* Required action: Reproduce exactly the lines beginning with the line that contains "Parsely Mayo: 1.6" and ending at the final line of the material below.

Start of Listed records

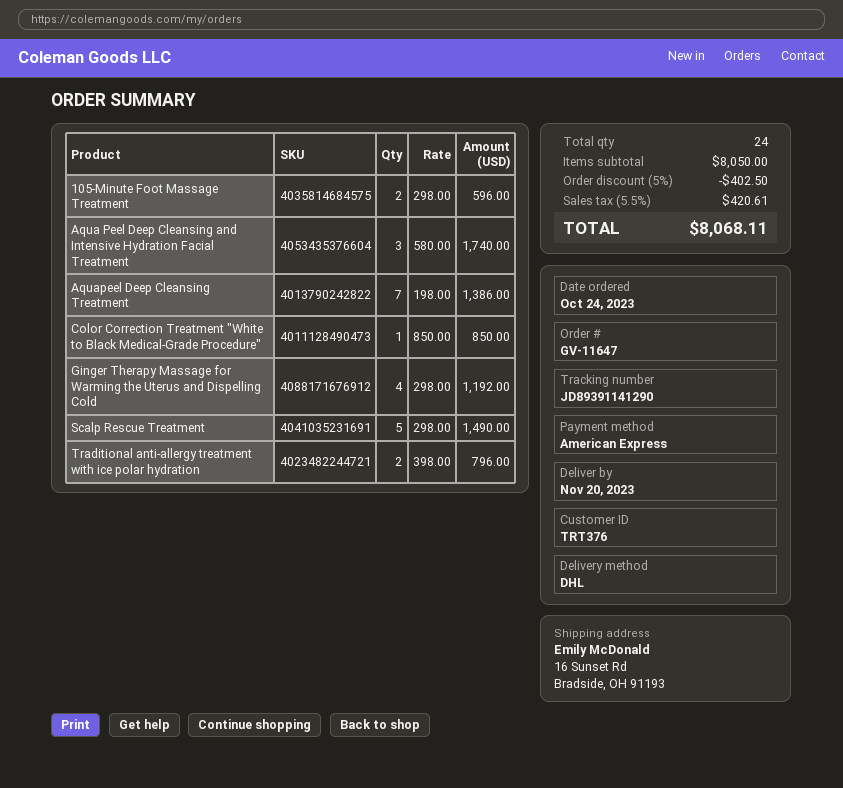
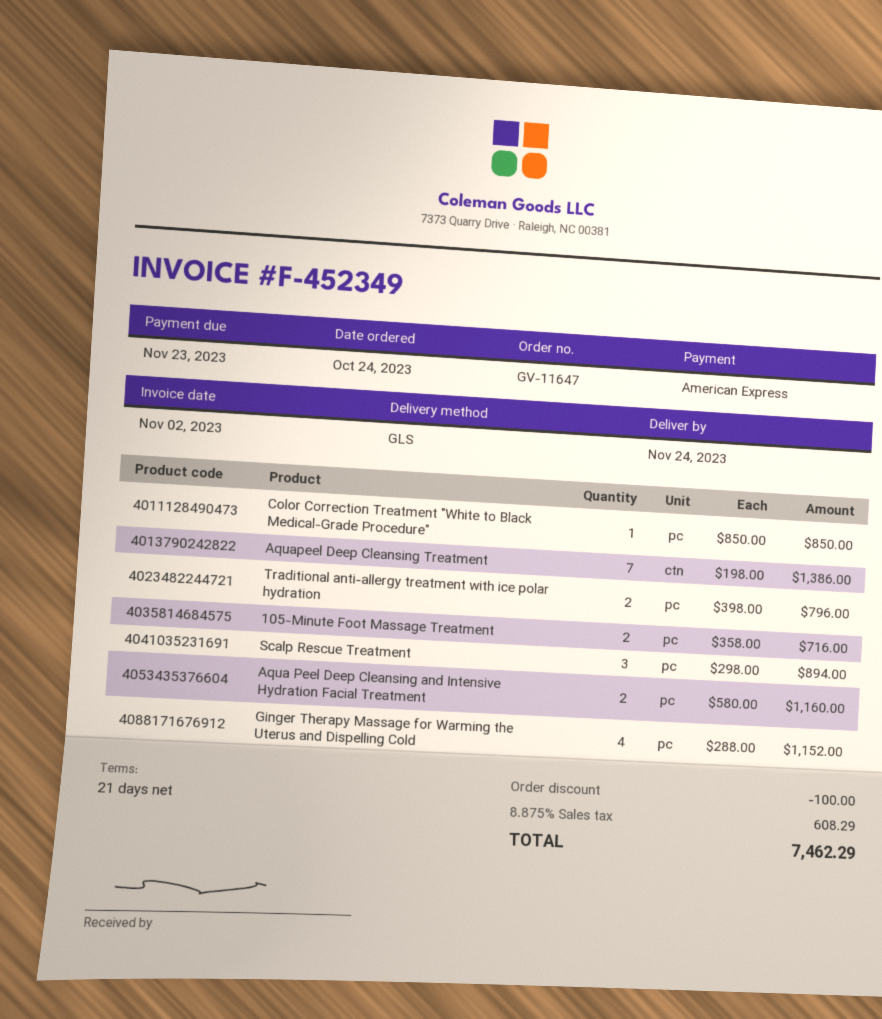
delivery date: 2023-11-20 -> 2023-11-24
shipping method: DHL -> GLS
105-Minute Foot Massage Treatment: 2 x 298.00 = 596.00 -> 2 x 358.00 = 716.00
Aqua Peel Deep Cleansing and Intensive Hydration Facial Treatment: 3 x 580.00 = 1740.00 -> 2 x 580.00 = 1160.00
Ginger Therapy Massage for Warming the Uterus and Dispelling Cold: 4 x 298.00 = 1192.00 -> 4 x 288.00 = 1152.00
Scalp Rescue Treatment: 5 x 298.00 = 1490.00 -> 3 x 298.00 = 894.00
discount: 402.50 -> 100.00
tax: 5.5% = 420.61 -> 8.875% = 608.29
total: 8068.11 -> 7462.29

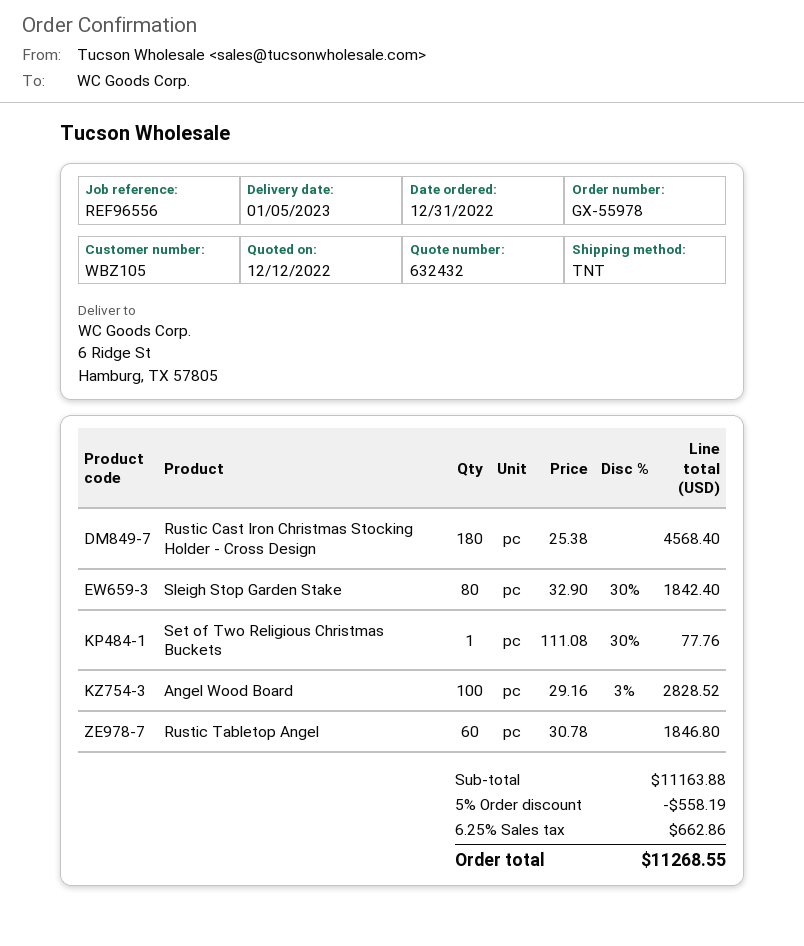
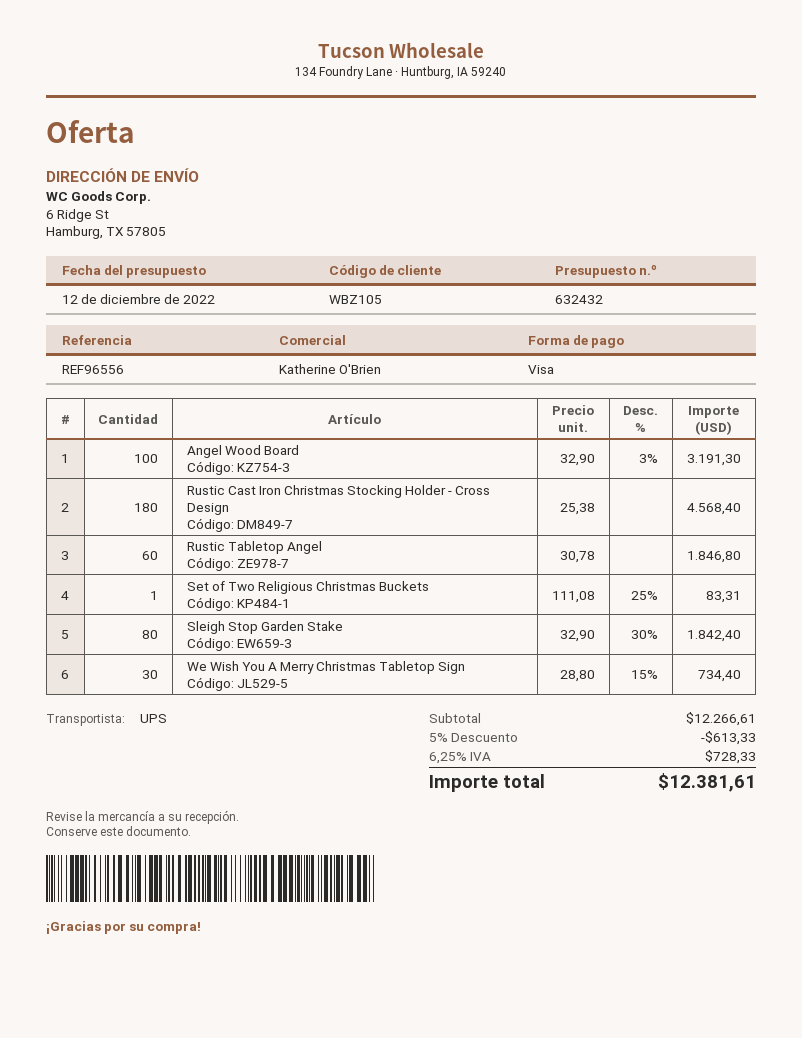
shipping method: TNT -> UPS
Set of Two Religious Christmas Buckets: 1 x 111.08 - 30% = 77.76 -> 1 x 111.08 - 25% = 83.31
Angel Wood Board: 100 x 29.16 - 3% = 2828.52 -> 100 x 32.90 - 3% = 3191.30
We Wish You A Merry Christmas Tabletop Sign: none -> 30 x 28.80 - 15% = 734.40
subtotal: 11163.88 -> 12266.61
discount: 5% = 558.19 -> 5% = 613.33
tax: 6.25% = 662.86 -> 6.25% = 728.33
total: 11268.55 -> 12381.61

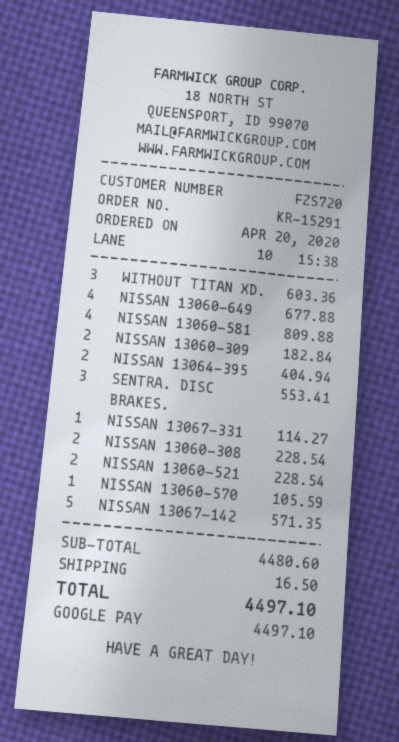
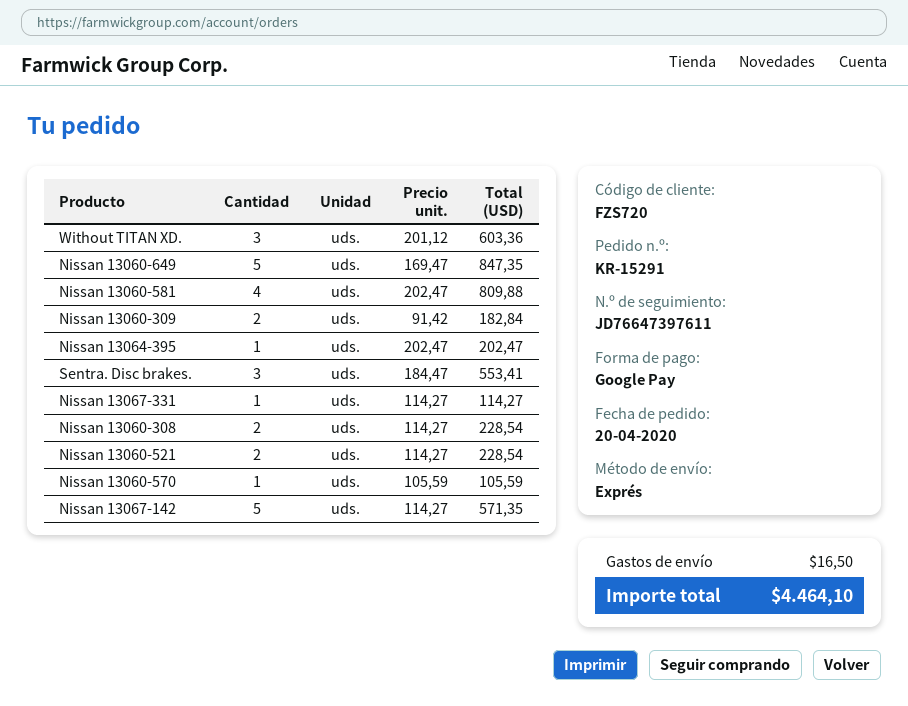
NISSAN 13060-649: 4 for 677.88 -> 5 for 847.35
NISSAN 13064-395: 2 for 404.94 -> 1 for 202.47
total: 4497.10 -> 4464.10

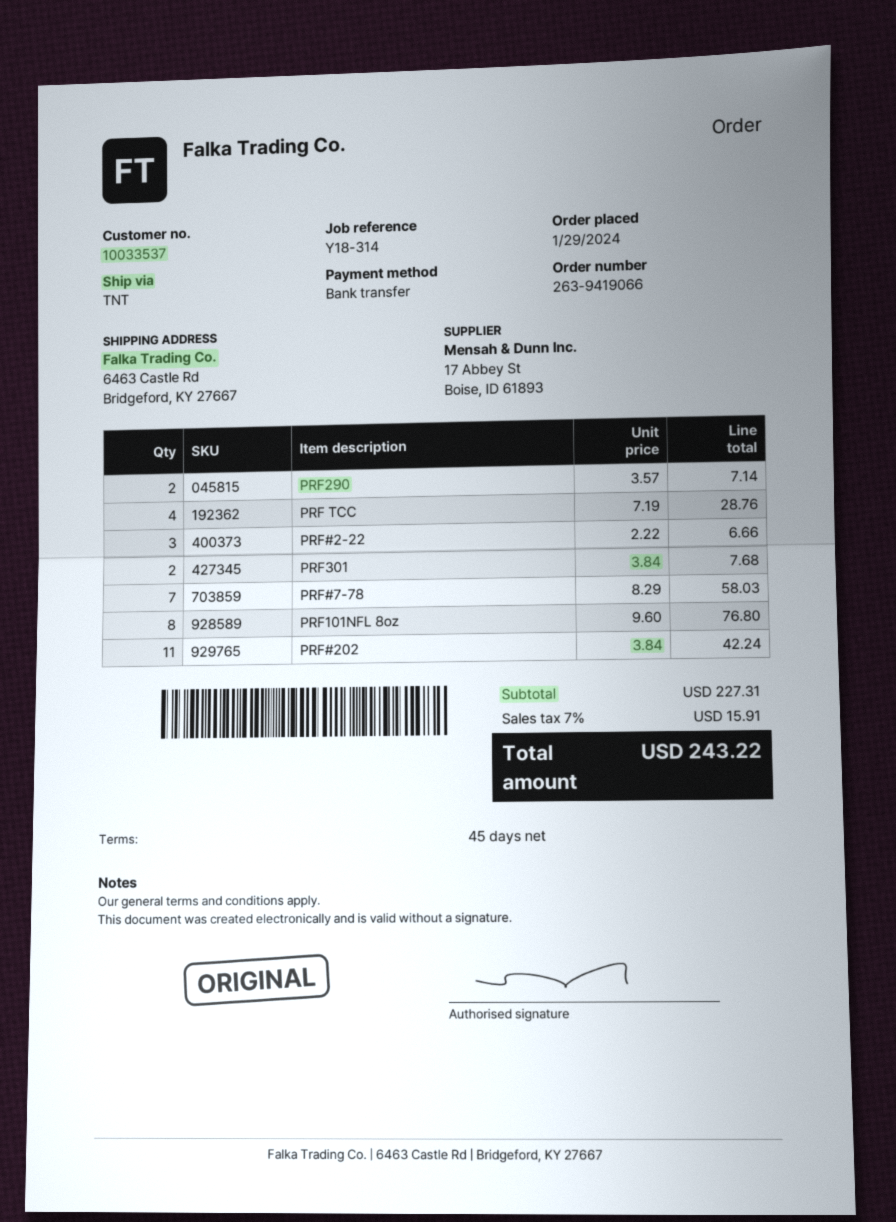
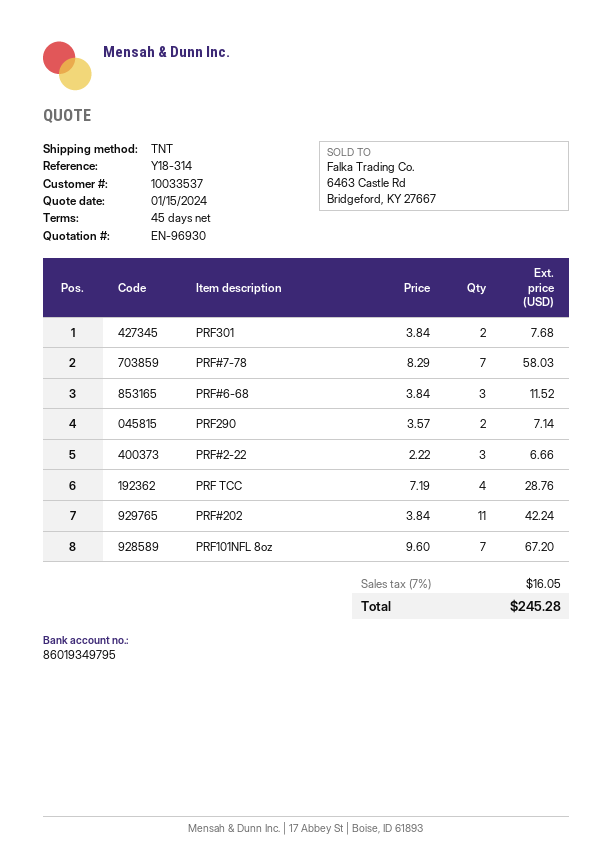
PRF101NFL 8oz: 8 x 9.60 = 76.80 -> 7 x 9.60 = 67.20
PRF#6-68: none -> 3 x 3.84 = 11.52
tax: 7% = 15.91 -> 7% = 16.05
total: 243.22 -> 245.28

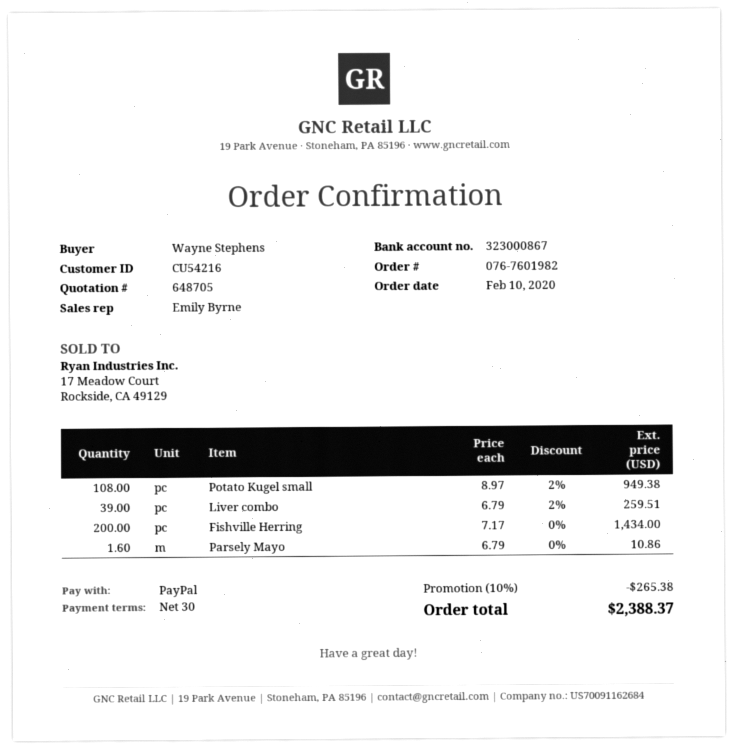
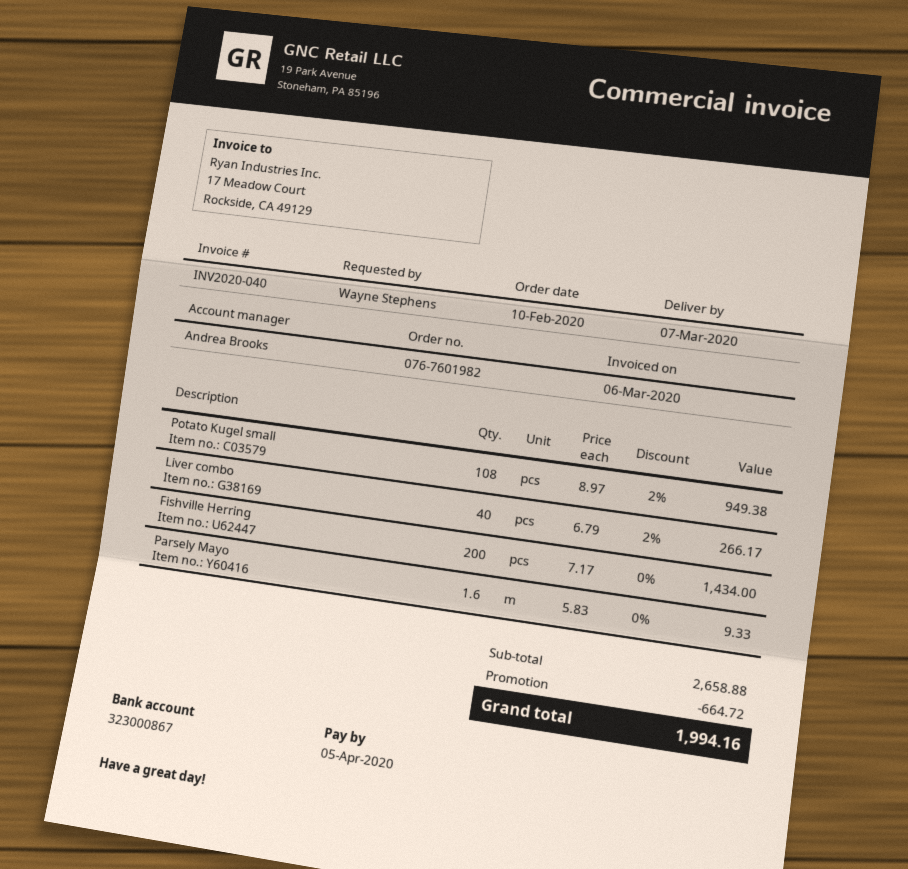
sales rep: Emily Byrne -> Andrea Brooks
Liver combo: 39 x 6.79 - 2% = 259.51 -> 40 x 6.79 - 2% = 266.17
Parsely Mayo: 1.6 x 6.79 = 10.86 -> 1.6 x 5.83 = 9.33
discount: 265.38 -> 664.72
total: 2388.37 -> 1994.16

End of Listed records

* Task answer:
Parsely Mayo: 1.6 x 6.79 = 10.86 -> 1.6 x 5.83 = 9.33
discount: 265.38 -> 664.72
total: 2388.37 -> 1994.16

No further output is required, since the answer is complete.